A convite do vereador Anderson Kassner (PP), a presidente da rede Darcy Tomaselli Bertoldi apresentou a situação da ONG aos demais parlamentares, durante a sessão de ontem. Atualmente, a rede feminina faz o acompanhamento de mais de 100 pacientes oncológicas e de suas famílias, oferecendo apoio e inclusive orientação jurídica. A entidade possui equipe própria de profissionais contratados diretamente e também contrata a prestação de serviços terceirizados, assim como conta com profissionais voluntários. Além de atendimento e serviços de prevenção ao câncer de mama e de colo do útero e tratamento oncológico, a rede também oferece tratamentos terapêuticos complementares, como acupuntura e reiki.

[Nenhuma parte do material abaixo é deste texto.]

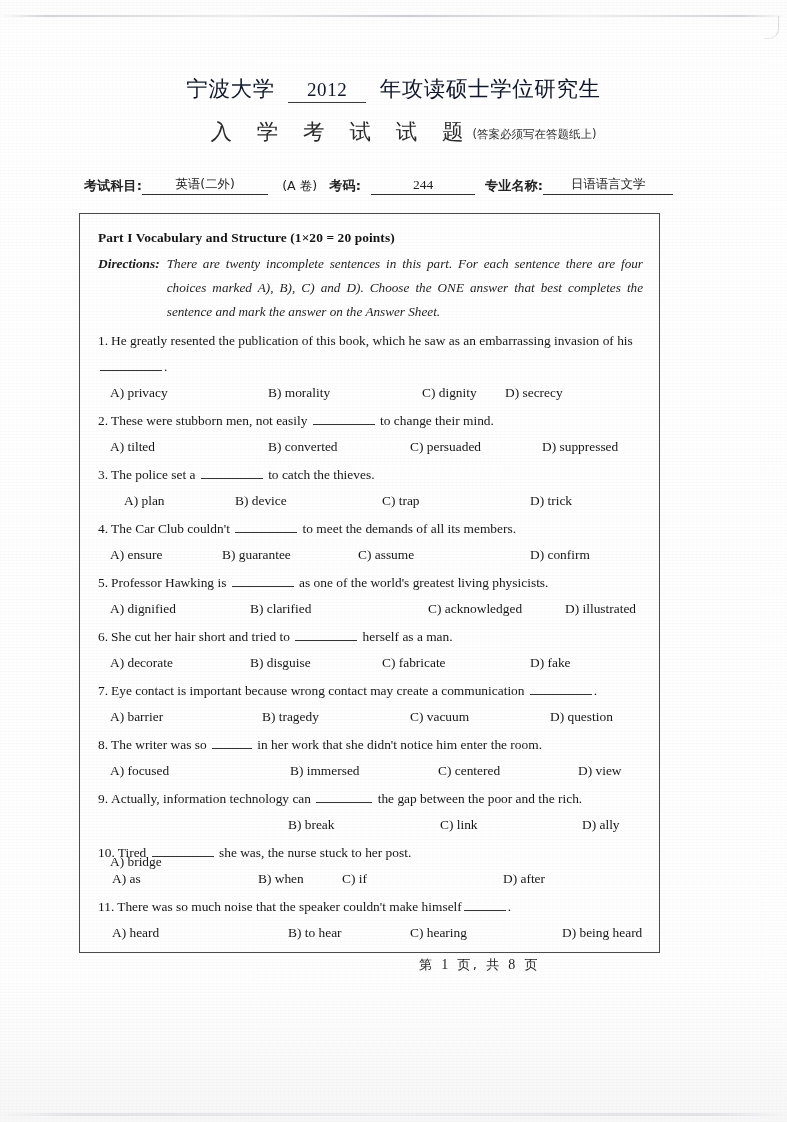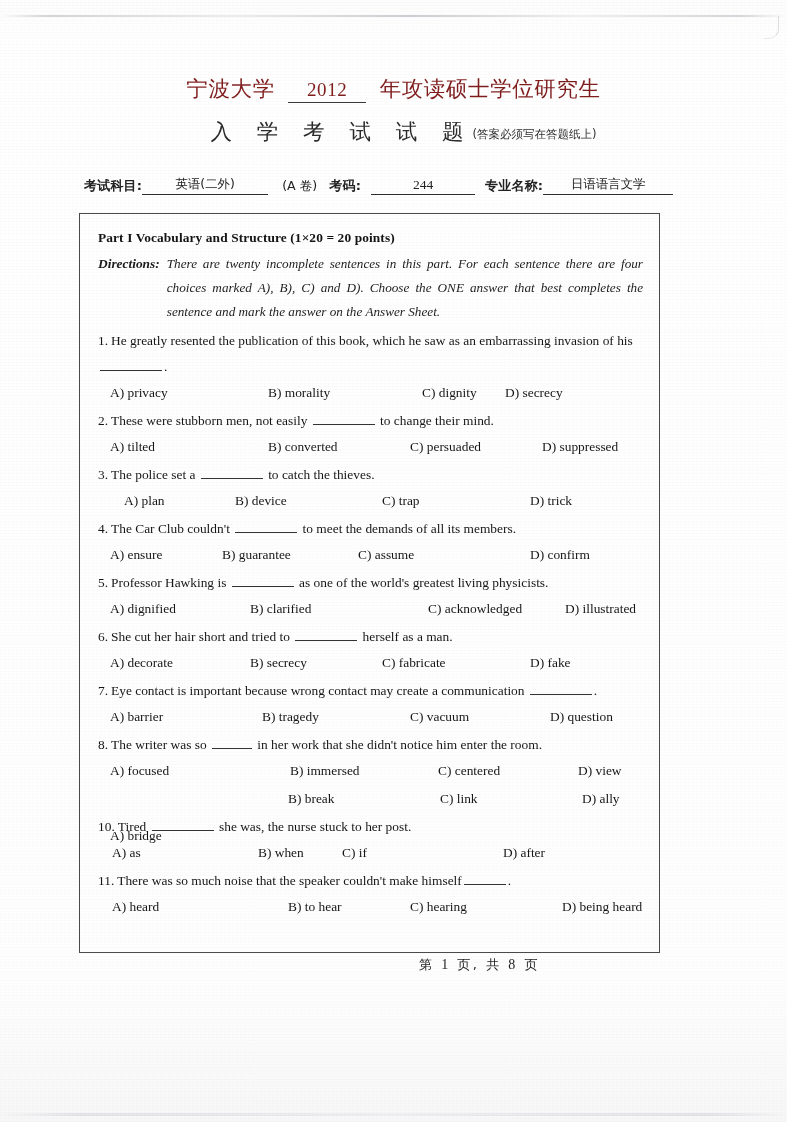"宁波大学 2012 年攻读硕士学位研究生" .title-line-1 { color: #7f1d1d -> #0f172a }
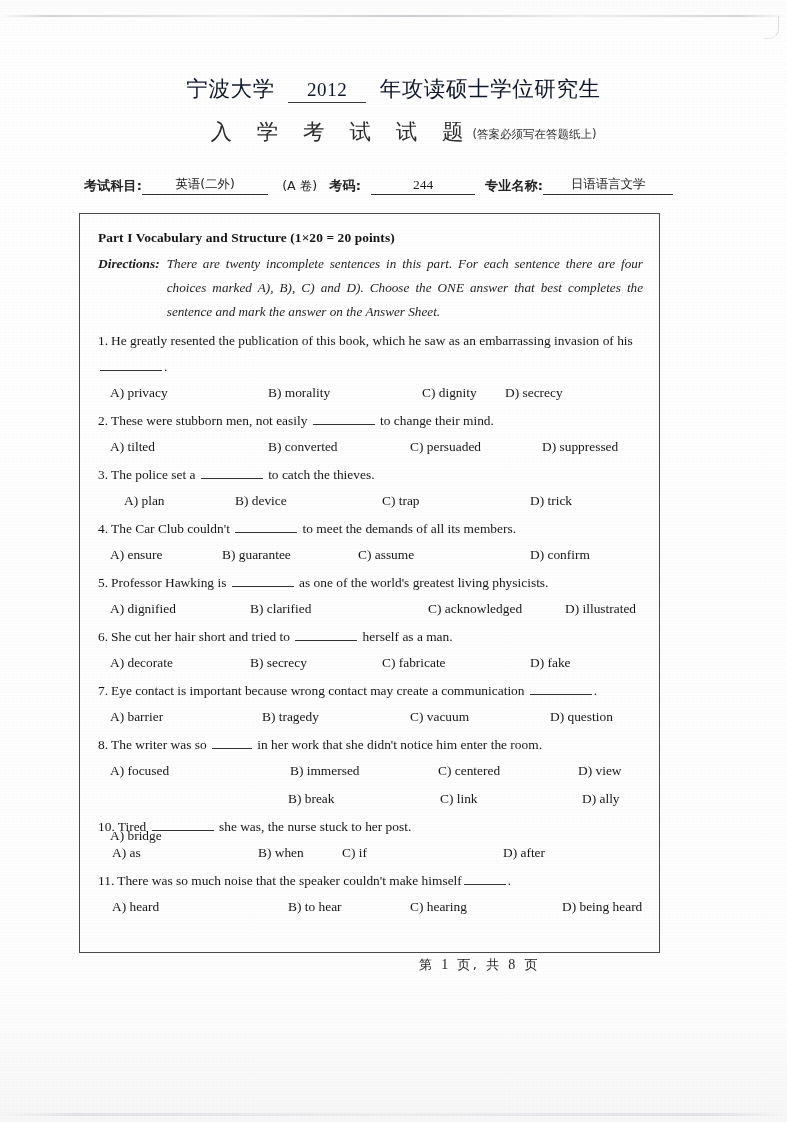"B) secrecy" span.opt { text: secrecy -> disguise }
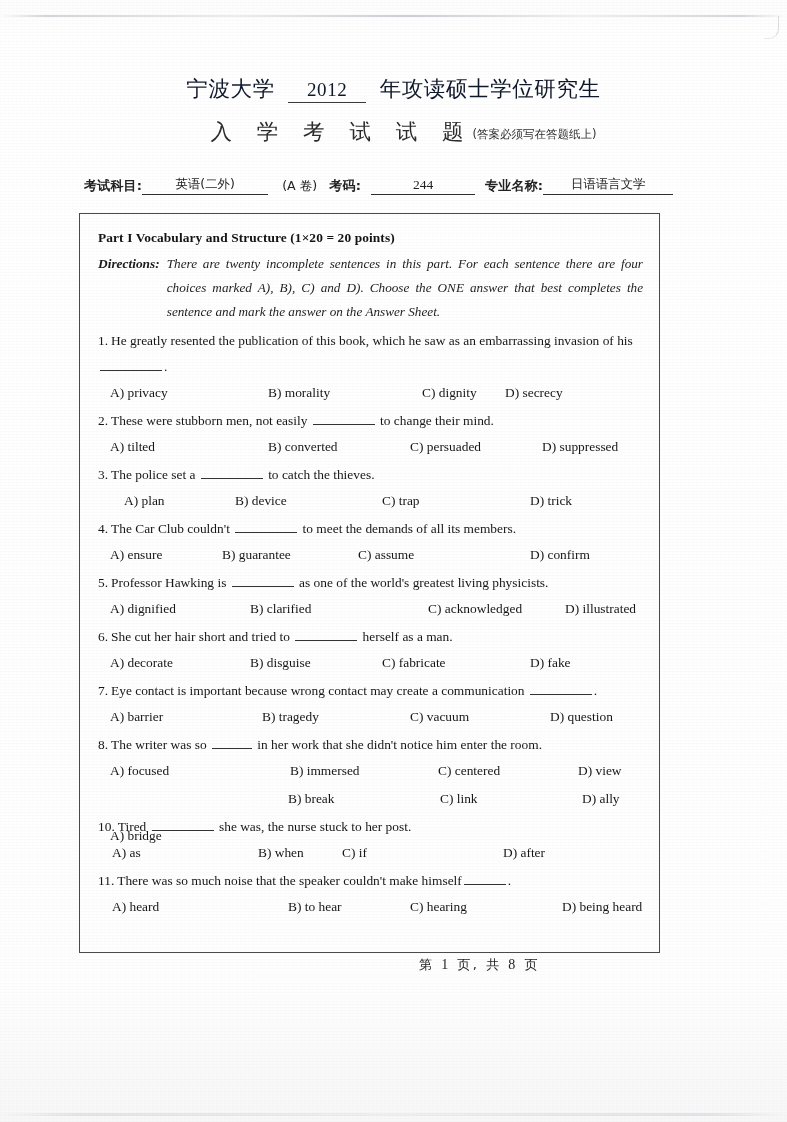"9. Actually, information technology can" div.q-stem { html: none -> <div><span>9.</span>Actually, information technology can <span></span> the gap between the poor and the rich.</div> }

Rede pediu o apoio dos vereadores para a ampliação do direito à passagem gratuita | Foto Eduardo Montecino 
A presidente relatou que as pacientes em tratamento de radioterapia e quimioterapia têm direito a passe gratuito no transporte coletivo para fazer o tratamento. Contudo, a isenção não cobre a passagem das pacientes que já passaram pelos tratamentos oncológicos, mas que precisam continuar com os procedimentos terapêuticos de acompanhamento pós quimioterapia e radioterapia, igualmente importantes, conforme apontou a presidente. “O pós radio e quimioterapia é muito longo ainda, pelas sequelas que ficam elas (pacientes) precisam fazer acupuntura, reiki, terapia psicologia. E elas não conseguem mais, ficou muito caro o passe para elas”, contou Darcy. Sem condições de bancar todas as passagens, continua a presidente, as pacientes acabam optando por apenas uma terapia, abrindo mão das outras. Pela importância do acompanhamento, a rede pediu o apoio dos vereadores para a ampliação do direito à passagem gratuita também a estas pacientes. Apoio financeiro da comunidade A respeito das receitas da entidade, a presidente informou que entre as principais estão o repasse mensal de R$ 14,4 mil do Município, e os valores arrecadados através do café beneficente Tarde Cor-de-Rosa e as ações do Outubro Rosa. Além disso, a rede conta com as contribuições feitas pela população por meio das contas de energia elétrica e água, que giram em torno de R$ 1,8 mil por mês. O brechó da entidade também ajuda na arrecadação da instituição. Diante da quantidade de serviços oferecidos de forma gratuita à comunidade, seja pelo SUS (Sistema Único de Saúde) ou até mesmo custeado com recursos próprios da rede, e pelas dificuldades de manter o atendimento às pacientes e familiares, os vereadores destacaram a necessidade de maior engajamento da população na contribuição com a rede. Os parlamentares também se colocaram à disposição para contribuir com o que for possível.